TASK DESCRIPTION |
An exact copy of every entry is the answer here, with no pictures.

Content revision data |

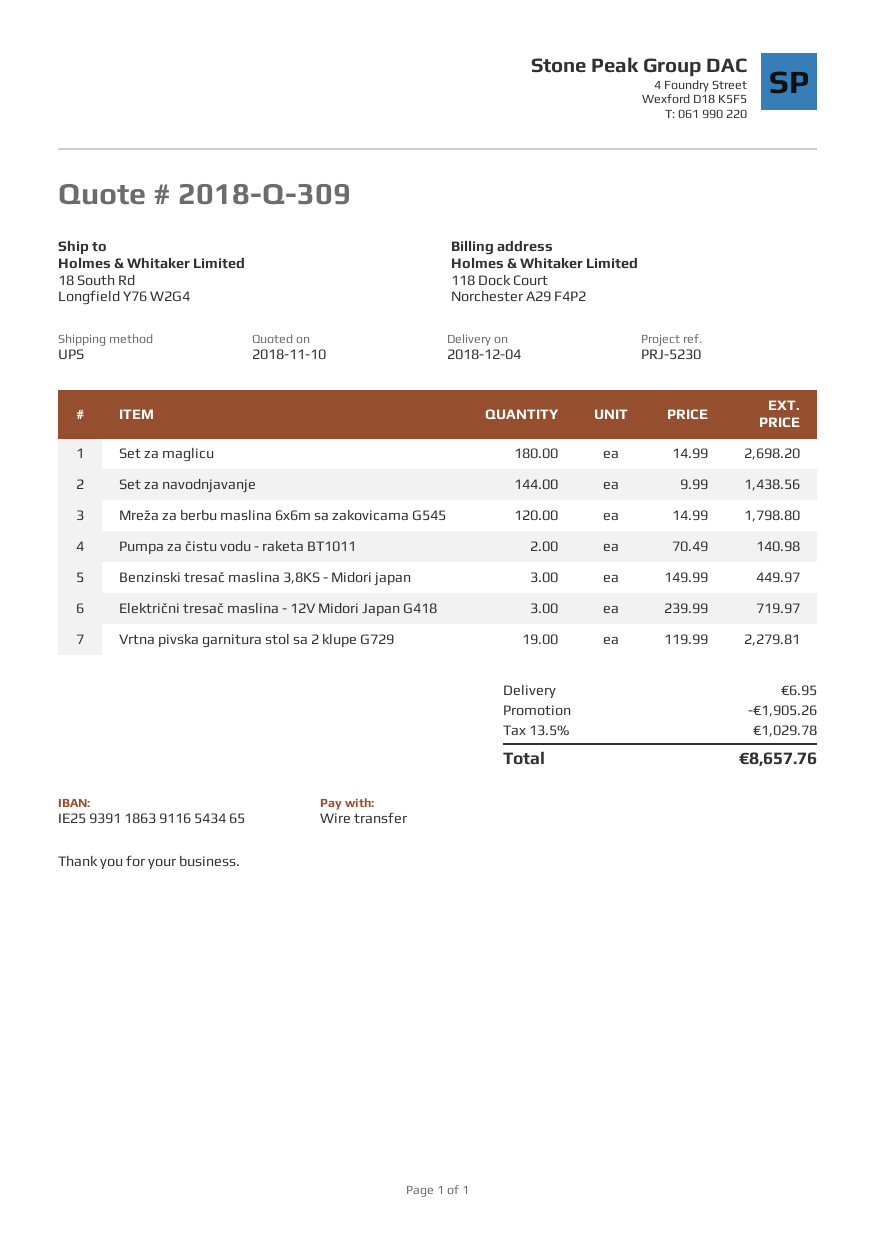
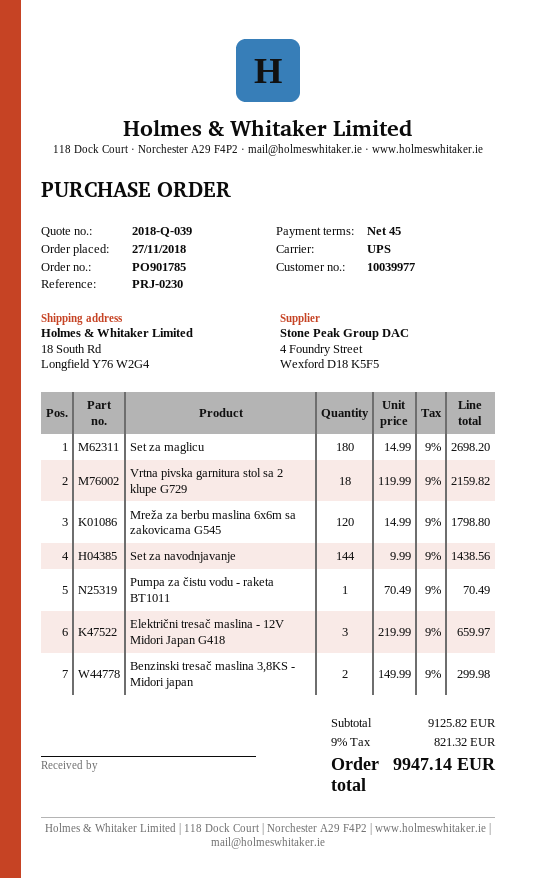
quote number: 2018-Q-309 -> 2018-Q-039
reference: PRJ-5230 -> PRJ-0230
Pumpa za čistu vodu - raketa BT1011: 2 x 70.49 = 140.98 -> 1 x 70.49 = 70.49
Benzinski tresač maslina 3,8KS - Midori japan: 3 x 149.99 = 449.97 -> 2 x 149.99 = 299.98
Električni tresač maslina - 12V Midori Japan G418: 3 x 239.99 = 719.97 -> 3 x 219.99 = 659.97
Vrtna pivska garnitura stol sa 2 klupe G729: 19 x 119.99 = 2279.81 -> 18 x 119.99 = 2159.82
discount: 1905.26 -> none
shipping: 6.95 -> none
tax: 13.5% = 1029.78 -> 9% = 821.32
total: 8657.76 -> 9947.14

ANSWER TO THIS TASK |
quote number: 2018-Q-309 -> 2018-Q-039
reference: PRJ-5230 -> PRJ-0230
Pumpa za čistu vodu - raketa BT1011: 2 x 70.49 = 140.98 -> 1 x 70.49 = 70.49
Benzinski tresač maslina 3,8KS - Midori japan: 3 x 149.99 = 449.97 -> 2 x 149.99 = 299.98
Električni tresač maslina - 12V Midori Japan G418: 3 x 239.99 = 719.97 -> 3 x 219.99 = 659.97
Vrtna pivska garnitura stol sa 2 klupe G729: 19 x 119.99 = 2279.81 -> 18 x 119.99 = 2159.82
discount: 1905.26 -> none
shipping: 6.95 -> none
tax: 13.5% = 1029.78 -> 9% = 821.32
total: 8657.76 -> 9947.14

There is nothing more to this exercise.